EUA reconhecem o importante papel do Brasil na segurança energética global e querem mais parcerias

por daniela publicado 19/03/2011 13h01, última modificação 19/03/2011 13h01
Daniela Rocha
Brasília-Os dois países devem intensificar trabalho conjunto no setor de energia, declara David Sandalow, subsecretário executivo para Política e Assuntos Internacionais do Departamento de Energia Americano.

Os Estados Unidos reconhecem o papel relevante que o Brasil exercerá na segurança energética global, declarou David Sandalow, subsecretário executivo para Política e Assuntos Internacionais. Segundo ele, o trabalho conjunto entre os dois países nesse sentido envolve pesquisas e transferência de tecnologias, assim como parcerias entre empresas que podem trazer benefícios a ambas as nações.

“As descobertas de reservas de petróleo no pré-sal no Brasil são algo que contribuirá muito para a segurança energética do mundo. O Brasil também se destaca na área de biocombustíveis, especialmente o etanol, e em relação aos carros flex fuel. Vemos que no setor energético há muitas oportunidades de parcerias entre os dois países, entre governos e empresas”, disse Sandalow, que participou da Cúpula Empresarial Brasil- Estados Unidos, evento promovido por Amcham, Confederação Nacional da Indústria (CNI) e Brazil-US Business Council, em Brasília, neste sábado (19/03) que integra a agenda do presidente americano, Barack Obama, no País.

Sandalow reforçou que os Estados Unidos têm muito auxiliar o Brasil no campo da eficiência energética. “O Brasil pode aproveitar esse momento que antecede os eventos esportivos da Copa do Mundo e das Olimpíadas para reestruturar diversas edificações visando poupar energia”, afirmou.

Na contraparte, Márcio Zimmerman, secretário executivo do Ministério das Minas e Energia do Brasil, avaliou que o País necessita de investimentos, assim como suprimentos e instrumentos de inovação provenientes dos EUA. Ele está confiante de que a relação na área energética será mais estreita nos próximos anos.

“Por conta dessa maior interação bilateral, o intercâmbio energético nas Américas e no Caribe,  que hoje é de US$ 220 bilhões ou 12% do total no mundo, subirá substancialmente  se políticas eficientes forem adotadas”, enfatizou Zimmerman.

Debate

De acordo com o presidente da Petrobras, José Sérgio Gabrielli, de todo petróleo consumido pelos EUA,  dois terços representam a parcela importada. Para suportar a retomada do crescimento, o país necessitará comprar externamente uma quantidade maior e o Brasil se beneficiará. Além disso, a Petrobras acaba fechar a construção de uma plataforma offshore no Golfo do México, tipo de negócio que poderá ganhar fôlego nos próximos  anos, isto é, maior ênfase também na área de fornecimento.
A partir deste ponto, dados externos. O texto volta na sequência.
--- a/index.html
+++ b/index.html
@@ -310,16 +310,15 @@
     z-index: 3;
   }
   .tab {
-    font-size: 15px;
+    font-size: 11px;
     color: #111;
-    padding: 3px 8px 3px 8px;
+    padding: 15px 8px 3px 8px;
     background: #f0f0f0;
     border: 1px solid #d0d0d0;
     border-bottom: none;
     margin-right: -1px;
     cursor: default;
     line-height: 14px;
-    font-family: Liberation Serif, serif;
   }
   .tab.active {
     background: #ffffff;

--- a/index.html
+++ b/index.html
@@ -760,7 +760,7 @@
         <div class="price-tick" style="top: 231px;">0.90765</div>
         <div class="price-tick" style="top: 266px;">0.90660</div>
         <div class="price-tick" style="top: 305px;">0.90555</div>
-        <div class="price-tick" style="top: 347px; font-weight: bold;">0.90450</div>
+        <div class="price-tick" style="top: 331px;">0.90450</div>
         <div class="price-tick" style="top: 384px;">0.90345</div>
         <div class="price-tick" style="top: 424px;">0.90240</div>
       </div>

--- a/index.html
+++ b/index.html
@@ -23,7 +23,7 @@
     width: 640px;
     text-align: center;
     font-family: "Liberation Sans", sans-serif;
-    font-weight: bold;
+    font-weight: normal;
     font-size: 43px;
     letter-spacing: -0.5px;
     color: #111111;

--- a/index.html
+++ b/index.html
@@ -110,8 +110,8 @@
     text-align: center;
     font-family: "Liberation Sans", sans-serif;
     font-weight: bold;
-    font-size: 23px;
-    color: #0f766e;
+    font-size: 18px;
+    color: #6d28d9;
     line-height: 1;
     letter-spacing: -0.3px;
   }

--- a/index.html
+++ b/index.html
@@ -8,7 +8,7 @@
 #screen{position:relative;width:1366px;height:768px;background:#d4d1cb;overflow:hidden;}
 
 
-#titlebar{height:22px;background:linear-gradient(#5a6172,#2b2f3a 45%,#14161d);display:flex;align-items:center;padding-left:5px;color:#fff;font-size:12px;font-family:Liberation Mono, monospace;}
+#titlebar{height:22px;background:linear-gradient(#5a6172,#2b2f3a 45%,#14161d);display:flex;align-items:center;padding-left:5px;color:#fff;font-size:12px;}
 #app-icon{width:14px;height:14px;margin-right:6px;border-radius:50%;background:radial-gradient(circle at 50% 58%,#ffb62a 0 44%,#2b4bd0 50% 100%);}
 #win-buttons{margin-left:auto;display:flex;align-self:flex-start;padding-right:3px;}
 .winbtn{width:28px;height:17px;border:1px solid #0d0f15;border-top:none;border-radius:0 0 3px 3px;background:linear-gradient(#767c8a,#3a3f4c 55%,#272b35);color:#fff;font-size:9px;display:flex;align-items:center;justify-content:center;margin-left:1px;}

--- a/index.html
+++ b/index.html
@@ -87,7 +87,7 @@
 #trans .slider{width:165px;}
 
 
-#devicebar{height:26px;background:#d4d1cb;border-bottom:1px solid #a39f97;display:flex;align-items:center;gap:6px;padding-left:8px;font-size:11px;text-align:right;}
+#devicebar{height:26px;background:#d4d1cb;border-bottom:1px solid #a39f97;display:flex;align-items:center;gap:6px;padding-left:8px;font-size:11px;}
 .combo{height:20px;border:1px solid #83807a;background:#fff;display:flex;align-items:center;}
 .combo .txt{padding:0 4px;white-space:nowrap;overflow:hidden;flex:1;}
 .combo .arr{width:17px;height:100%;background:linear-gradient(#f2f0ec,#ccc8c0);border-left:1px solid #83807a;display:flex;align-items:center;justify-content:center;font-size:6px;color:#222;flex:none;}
Porém, na visão de Gabrielli, o desafio está em políticas bilaterais mais efetivas na área energética. “Quando se fala em entrada no mercado americano, nos últimos tempos, todas as tratativas foram basicamente  entre empresas e não entre governos, cenário que precisa mudar”, comentou.

O presidente da Westinghouse Electric Company, Aris Candris, compartilhou dessa análise do presidente da Petrobras. “Os dois países, nos últimos anos, abordaram a política energética muito lentamente. É o momento de avançar.”

Para o presidente do conselho da Cosan, Rubens Ometto, no caso do etanol, o debate político entre os dois países é o mais complexo em relação às demais fontes energéticas. “Em relação ao etanol, o problema é só político, o que não é compreensível. Nos EUA, ainda há o `ranso` de que é um produto agrícola, não há a abordagem como combustível; sendo assim, há mitos protecionismo e subsídios”.

Segundo ele, o etanol, além de ser uma fonte agregadora na matriz energética, fundamental para segurança, é estratégico na sustentabilidade ambiental. “Com essas qualidades positivas, não é possível entender porque o etanol é taxado para entrar no mercado americano, e como o etanol americano recebe subsídios”, disse Ometto.

O presidente e CEO da General Electric na América latina, Reinaldo Garcia, acredita que os governos americano e brasileiro centrarão mais foco nesses temas daqui para frente. “É preciso reavaliar políticas, colocar foco nesses temas difíceis. O presidente Obama vem ao País com esse objetivo”, concluiu.